The seven customizable selections currently on the menu all are priced at $13. Bartender Jim Kearns crafts each to work equally well with gin, rum, tequila or vodka. For example, the aptly named Maid to Order is a mix of mint, cucumber and lime juice, plus the guest’s choice of spirit. It’s by far the best-selling drink in the house, says Kearns, on a list that includes many traditional noncustom cocktails.

“The advantage is a heightened level of guest involvement and satisfaction,” says Kearns. Giving guests the opportunity to choose the spirit they like provides better service and seems to almost guarantee a wider appeal, he adds. 

bloody mary bar cart

Carts and kits on a roll

John Owen, owner of seven Cleveland-area bars and eateries, brings build-your-own drinks to the customer at his Market restaurant via a bloody mary cart. His carpenter brother crafted the wooden cart; when it’s rolled into the dining room during Sunday brunch, the cart’s array of fixings and squeaky wheels attract a lot of attention.

“We sell close to 200 bloody marys every Sunday, just because of the cart,” says Owen, who estimates that fully 90 percent of bloody marys are customized at the cart, even though Market’s drinks menu offers five variations. “Customers like the interaction and the choices,” he says.
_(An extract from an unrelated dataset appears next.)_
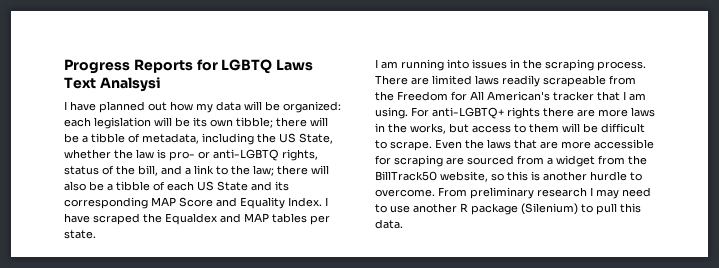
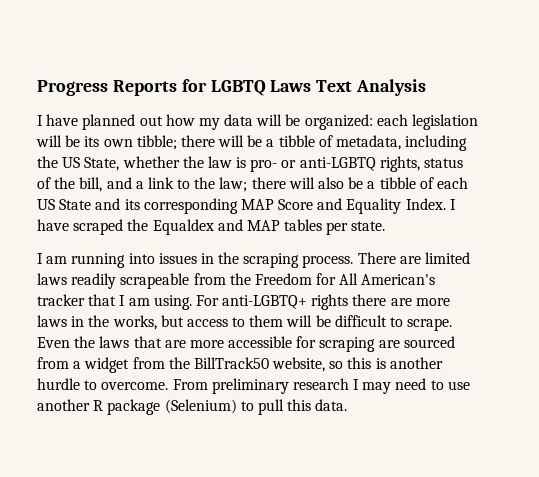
[99,77,161,92] Analsysi -> [356,79,427,96] Analysis
[521,203,578,215] (Silenium) -> [164,399,237,414] (Selenium)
Guests are given a pint glass filled with vodka and bloody Mary mix for $7 that entitles them to one trip to the cart, where they can choose from 36 locally sourced add-ins. The signature is a housemade pepperoncini stuffed with sour cream, bacon and chives. “As soon as someone walks from the cart with all this stuff hanging off their drink, other people say, ‘I gotta go get one,’” says Owen.

He came up with the cart when his new brunch program was slow to get off the ground. “So we flipped the idea around and made bloody marys the star,” he says. “That cart got people in the door. They came for the drinks but stayed for the food.”

Market also offers a mimosa kit at brunch, delivered to the table on a divided tray. For $35, guests get a bottle of prosecco and carafes of pomegranate, passion fruit, mango and orange juices, along with a bowl of fresh-cut fruit for garnishes.

Owen says his guests perceive the kit as a great deal compared to $7 individual mimosas, and most groups of four or more order the kit. Each makes about nine cocktails. Although margins are lower for the kit, Owen says he makes more in dollars because of the number of guests committing to a 750ml bottle of bubbly. “And we definitely sell more mimosas this way,” he adds.